* [Instructions for the task]: The lines to be extracted begin at the line containing "Compound Twin Turbo" and end at the last line of the data below; copy them exactly and leave out the pictures.

↓↓↓

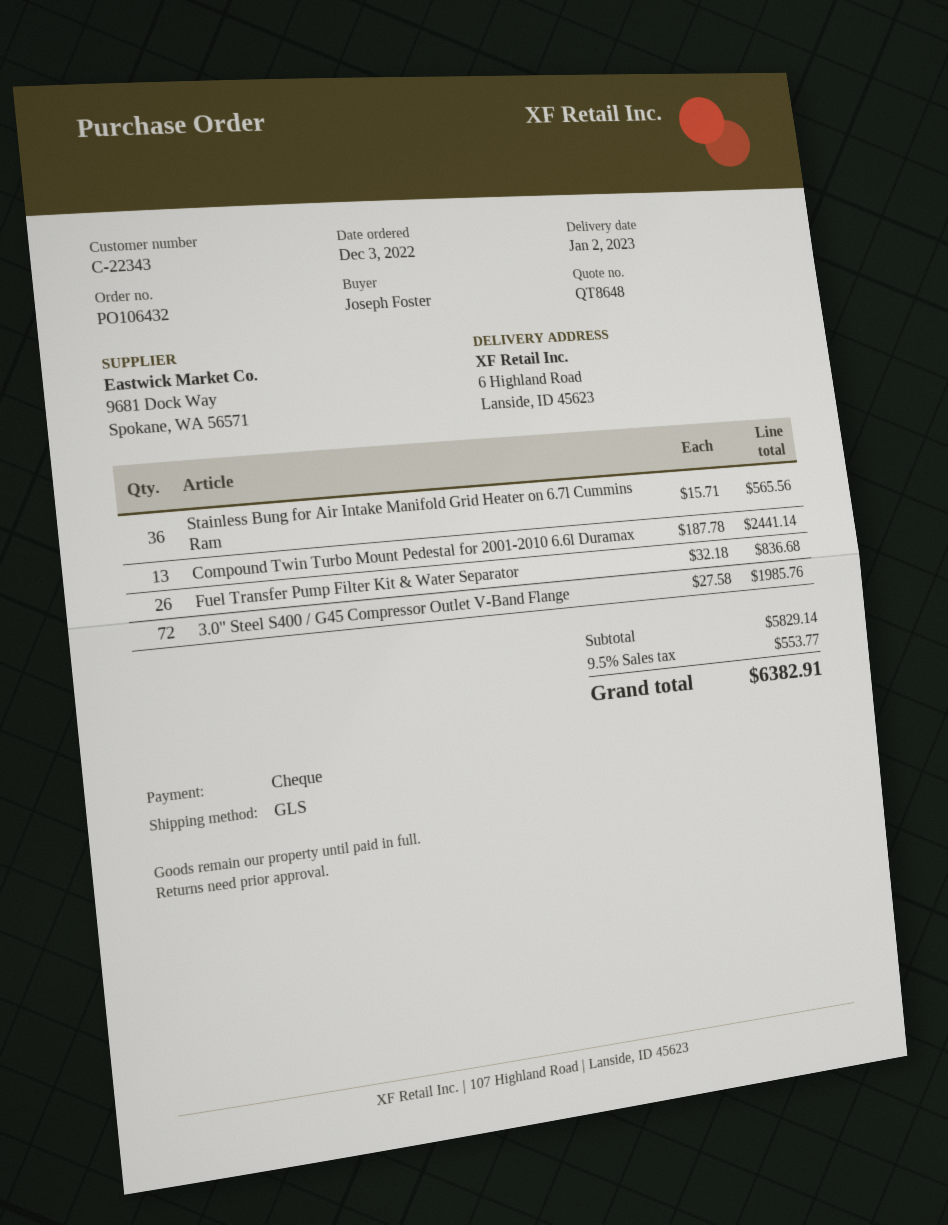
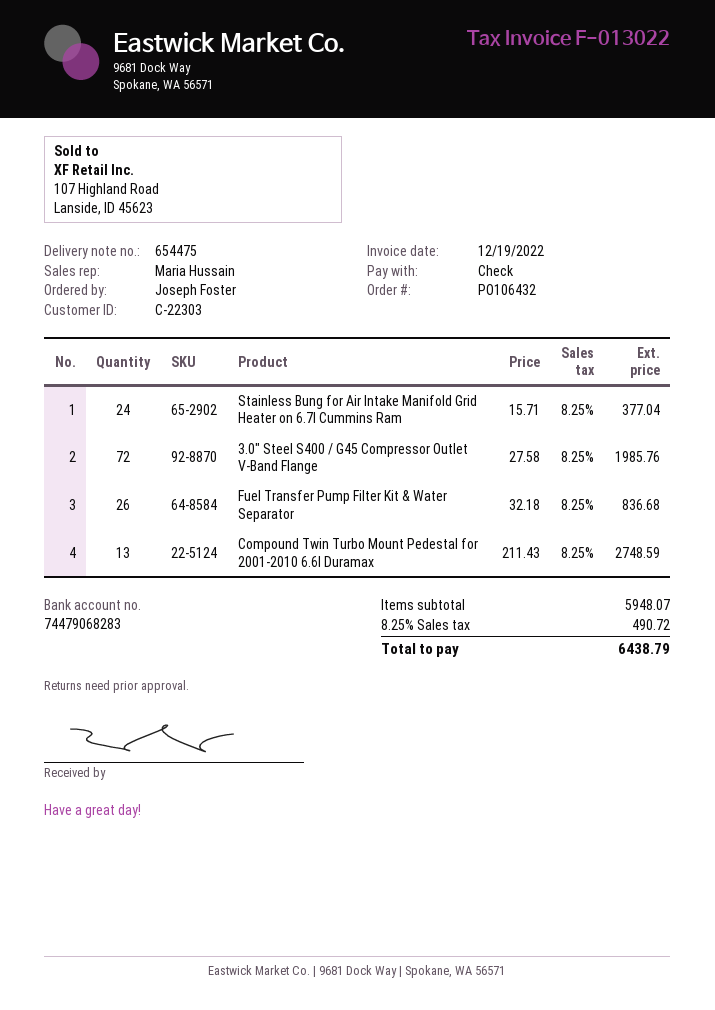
customer number: C-22343 -> C-22303
Stainless Bung for Air Intake Manifold Grid Heater on 6.7l Cummins Ram: 36 x 15.71 = 565.56 -> 24 x 15.71 = 377.04
Compound Twin Turbo Mount Pedestal for 2001-2010 6.6l Duramax: 13 x 187.78 = 2441.14 -> 13 x 211.43 = 2748.59
subtotal: 5829.14 -> 5948.07
tax: 9.5% = 553.77 -> 8.25% = 490.72
total: 6382.91 -> 6438.79

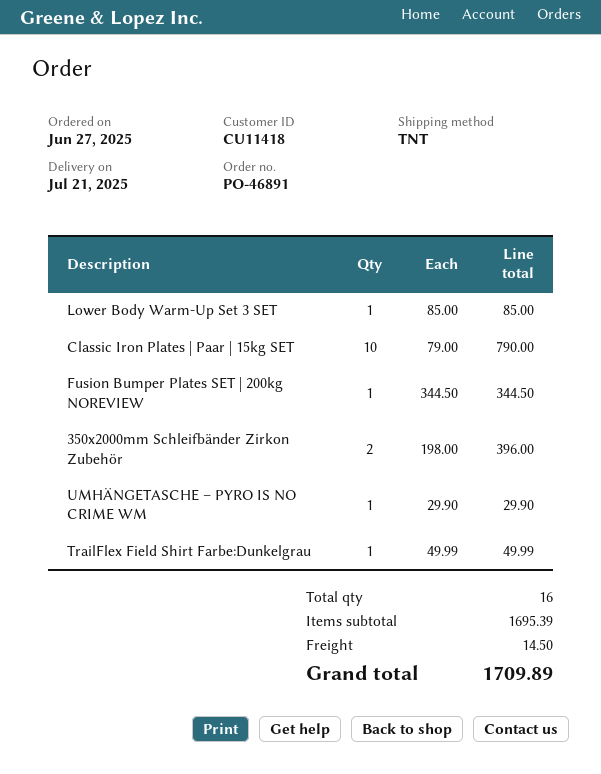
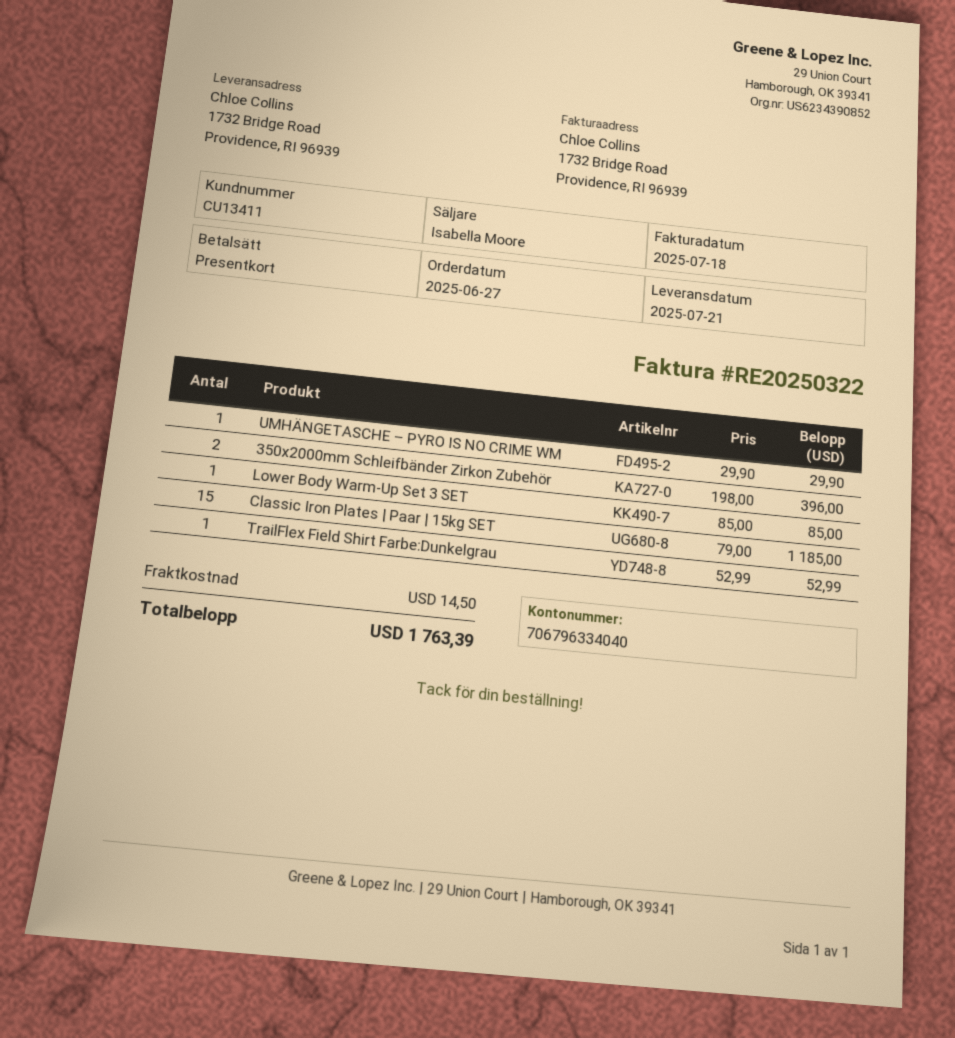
customer number: CU11418 -> CU13411
Classic Iron Plates | Paar | 15kg SET: 10 x 79.00 = 790.00 -> 15 x 79.00 = 1185.00
Fusion Bumper Plates SET | 200kg NOREVIEW: 1 x 344.50 = 344.50 -> none
TrailFlex Field Shirt Farbe:Dunkelgrau: 1 x 49.99 = 49.99 -> 1 x 52.99 = 52.99
total: 1709.89 -> 1763.39

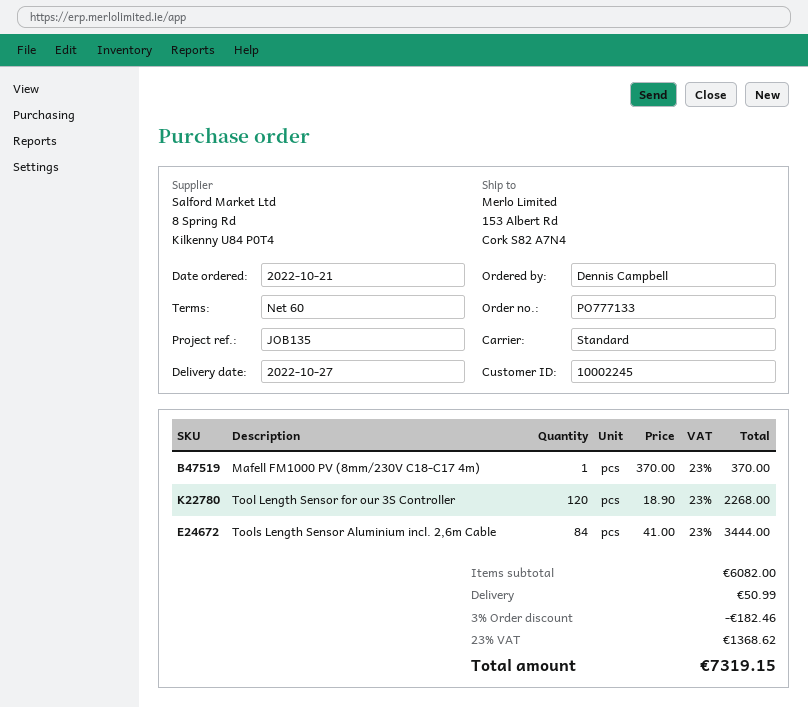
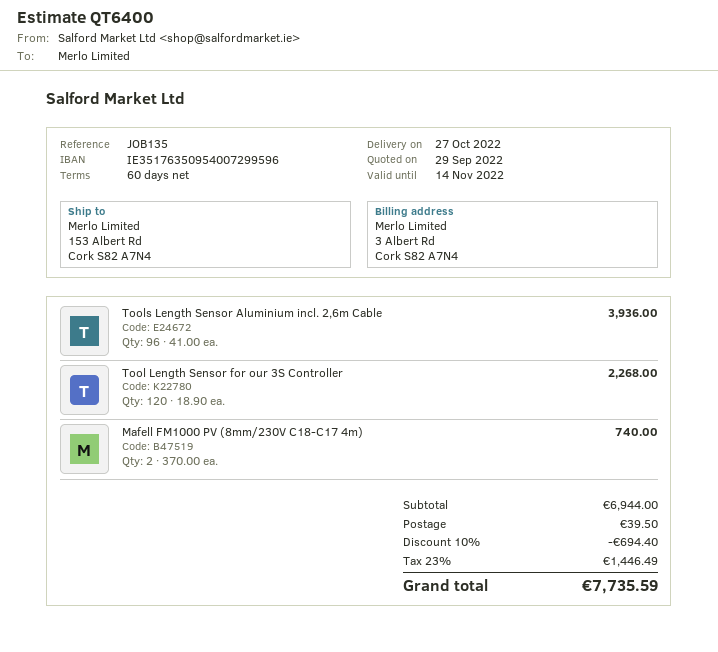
Mafell FM1000 PV (8mm/230V C18-C17 4m): 1 x 370.00 = 370.00 -> 2 x 370.00 = 740.00
Tools Length Sensor Aluminium incl. 2,6m Cable: 84 x 41.00 = 3444.00 -> 96 x 41.00 = 3936.00
subtotal: 6082.00 -> 6944.00
discount: 3% = 182.46 -> 10% = 694.40
shipping: 50.99 -> 39.50
tax: 23% = 1368.62 -> 23% = 1446.49
total: 7319.15 -> 7735.59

↑↑↑

* [Exercise response]:
Compound Twin Turbo Mount Pedestal for 2001-2010 6.6l Duramax: 13 x 187.78 = 2441.14 -> 13 x 211.43 = 2748.59
subtotal: 5829.14 -> 5948.07
tax: 9.5% = 553.77 -> 8.25% = 490.72
total: 6382.91 -> 6438.79

customer number: CU11418 -> CU13411
Classic Iron Plates | Paar | 15kg SET: 10 x 79.00 = 790.00 -> 15 x 79.00 = 1185.00
Fusion Bumper Plates SET | 200kg NOREVIEW: 1 x 344.50 = 344.50 -> none
TrailFlex Field Shirt Farbe:Dunkelgrau: 1 x 49.99 = 49.99 -> 1 x 52.99 = 52.99
total: 1709.89 -> 1763.39

Mafell FM1000 PV (8mm/230V C18-C17 4m): 1 x 370.00 = 370.00 -> 2 x 370.00 = 740.00
Tools Length Sensor Aluminium incl. 2,6m Cable: 84 x 41.00 = 3444.00 -> 96 x 41.00 = 3936.00
subtotal: 6082.00 -> 6944.00
discount: 3% = 182.46 -> 10% = 694.40
shipping: 50.99 -> 39.50
tax: 23% = 1368.62 -> 23% = 1446.49
total: 7319.15 -> 7735.59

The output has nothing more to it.